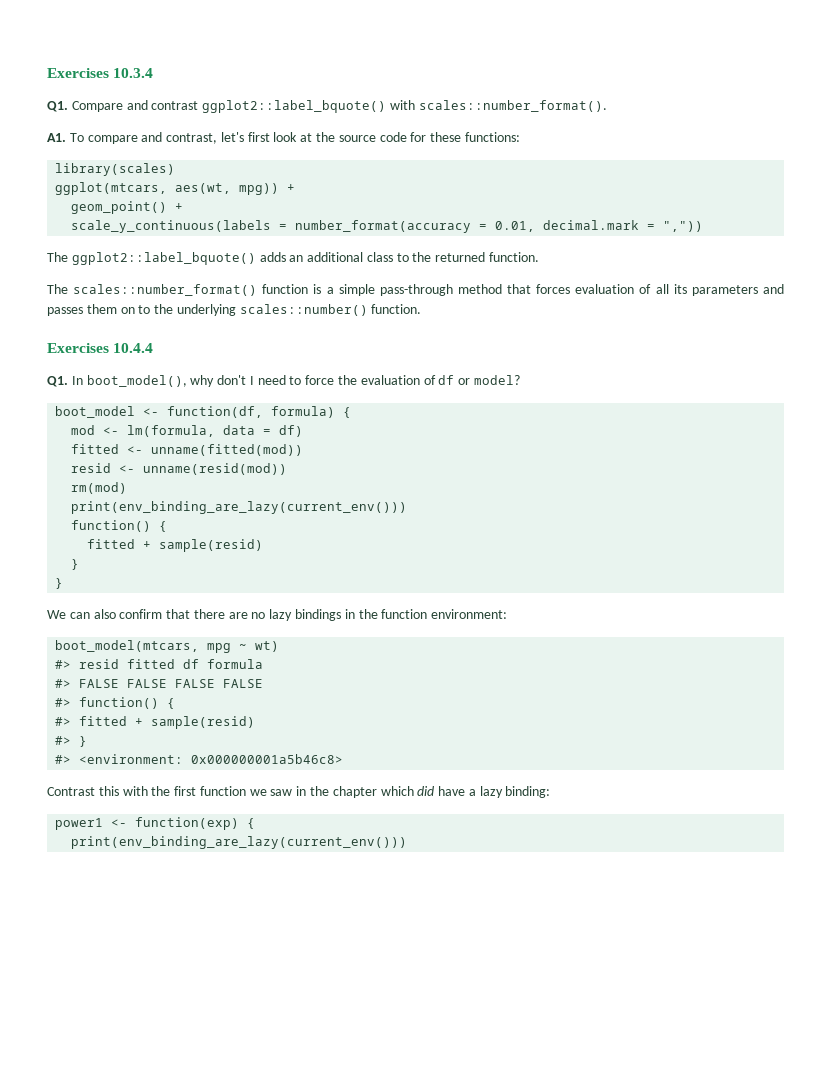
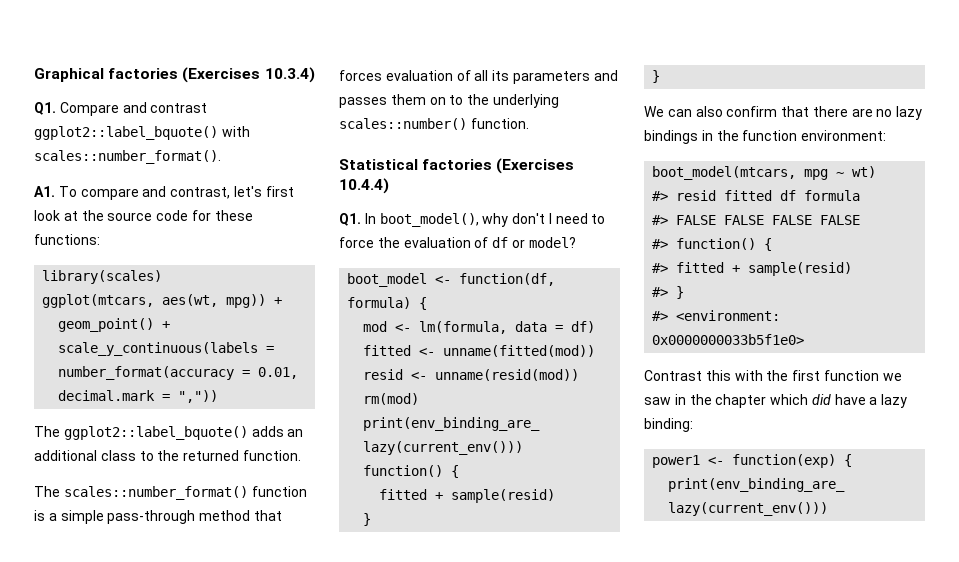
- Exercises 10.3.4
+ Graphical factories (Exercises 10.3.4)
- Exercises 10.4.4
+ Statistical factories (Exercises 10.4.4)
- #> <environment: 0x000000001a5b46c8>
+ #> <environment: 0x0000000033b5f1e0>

- - - - -

REQUIRED WORK:
Leaving out the pictures, print every record exactly as written.

EXERCISE RESPONSE:
- Exercises 10.3.4
+ Graphical factories (Exercises 10.3.4)
- Exercises 10.4.4
+ Statistical factories (Exercises 10.4.4)
- #> <environment: 0x000000001a5b46c8>
+ #> <environment: 0x0000000033b5f1e0>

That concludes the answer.